Given that Bangladesh currently enjoys a robust debt sustainability index (public-debt-to-GDP ratio is around 34.0 per cent), the country could afford a couple of additional percentage of fiscal deficit (perhaps up to 7-8 per cent of GDP). However, this increased budget deficit should be managed through appropriate diversion of available resources, proper sourcing and prudent use of resources.
EXTERNAL SOURCES' OPPORTUNITIES NEED TO BE UTILISED: It is critically important to give heightened attention to seek and utilise new funding opportunities available from external sources. Particularly those from multilateral and bilateral sources must be mobilised to the fullest to combat the Covid-19 pandemic. Deterioration in the utilisation of foreign resources in FY19 was a worrying sign, which has also continued in FY20, and may further exacerbate due to Covid-19. Net foreign borrowing registered 22.10 per cent growth in FY19 (119.8 per cent in FY2018). It recorded (-) 0.5 per cent growth during July-February of FY2020. The government has already approached a number of development partners in this regard. Reportedly, the government is seeking US$ 2.60 billion worth of budget support from various international financial institutions (IFIs) including the World Bank, the International Monetary Fund (IMF) and the Asian Development Bank (ADB). ADB has already signed an agreement to provide $100 million loan for buying equipments and testing kits and for development of health infrastructures to fight Covid-19. The bank is also likely to approve $500 million worth of credit support for Bangladesh to help meet its budget deficit during FY20. The World Bank has approved a fast-track $100 million financing to help Bangladesh prevent, detect, and respond to the Covid-19 pandemic and strengthen its national systems for public health emergencies. The IMF has sanctioned a total of $732 million for the country - with $244 million at zero interest rate under the Rapid Credit Facility and $488 million at below one per cent interest rate under the Rapid Financing instrument. Such efforts should be intensified and every available opportunity should be exploited.
Given the higher cost of borrowing and stringent terms and conditions set by IFIs in the coming days, GoB should actively seek budgetary support from potential external sources which allows more flexibility in terms of spending. Bangladesh should take advantage of the decision of the G-20 as regards providing low income countries with funds at zero or low interest to combat Covid-19 pandemic. There may also be opportunities for suspension of debt service payments and debt cancellation not only from traditional OECD development partners but also from southern countries which are members of G-20. These should be proactively explored and pursued.

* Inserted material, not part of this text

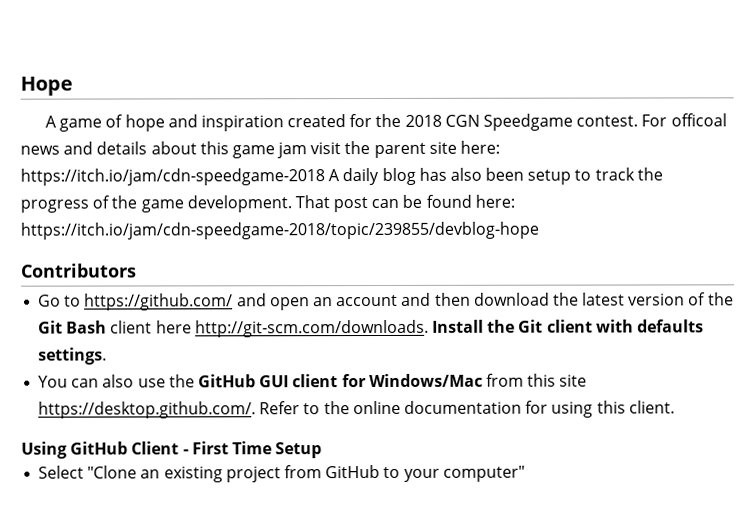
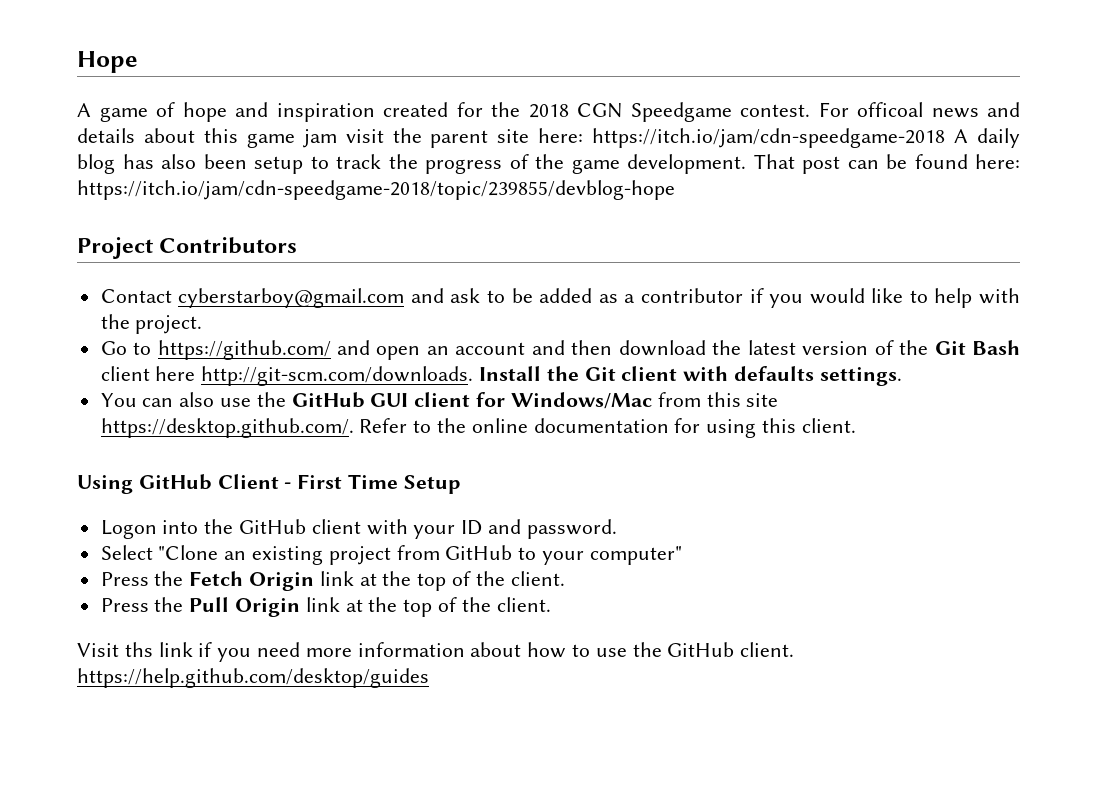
(539, 230) none -> [77,237,153,259] Project
(137, 270) none -> [100,288,1021,308] [100,314,203,334] // Contact cyberstarboy@gmail.com and ask to be added as a contributor if you would like to help with the project.
(323, 450) none -> [100,519,617,539] // Logon into the GitHub client with your ID and password.
(525, 473) none -> [100,571,565,591] [100,597,551,617] [77,642,795,662] [77,668,429,688] // Press the Fetch Origin link at the top of the client. // Press the Pull Origin link at the top of the client. // Visit ths link if you need more information about how to use the GitHub client. https://help.github.com/desktop/guides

SALE OF NSD CERTIFICATES TARGET MAY BE DIFFICULT TO ATTAIN: Sale of National Savings Directorate (NSD) certificates has already come down by a significant degree. Automation and regulatory deterrents (e.g. making mandatory the submission of e-TIN, national identity cards, bank accounts, mobile numbers and cheque transaction, 10.0 per cent tax at source on total amount of yields) and high repayment rate (55.10 per cent) have contributed to a drastic fall in net sale of NSD certificates (-48.7 per cent growth) during July-February of FY20. This has led the savers to shift their investment from NSD to long term bank deposits. According to Bangladesh Bank (2020), time deposits registered a net growth of 61.1 per cent during July-December of FY20 over the corresponding period of FY19.) However, the recent interest rate cap on bank deposits may change depositors' behaviour in favour of investment in NSD certificates. It would be prudent to continue with the current regulations pertaining to NSD certificates and properly enforce those. Overall, since the people are likely to have lower levels of savings in view of Covid-19, net sales of NSD certificates is likely to be low in any case.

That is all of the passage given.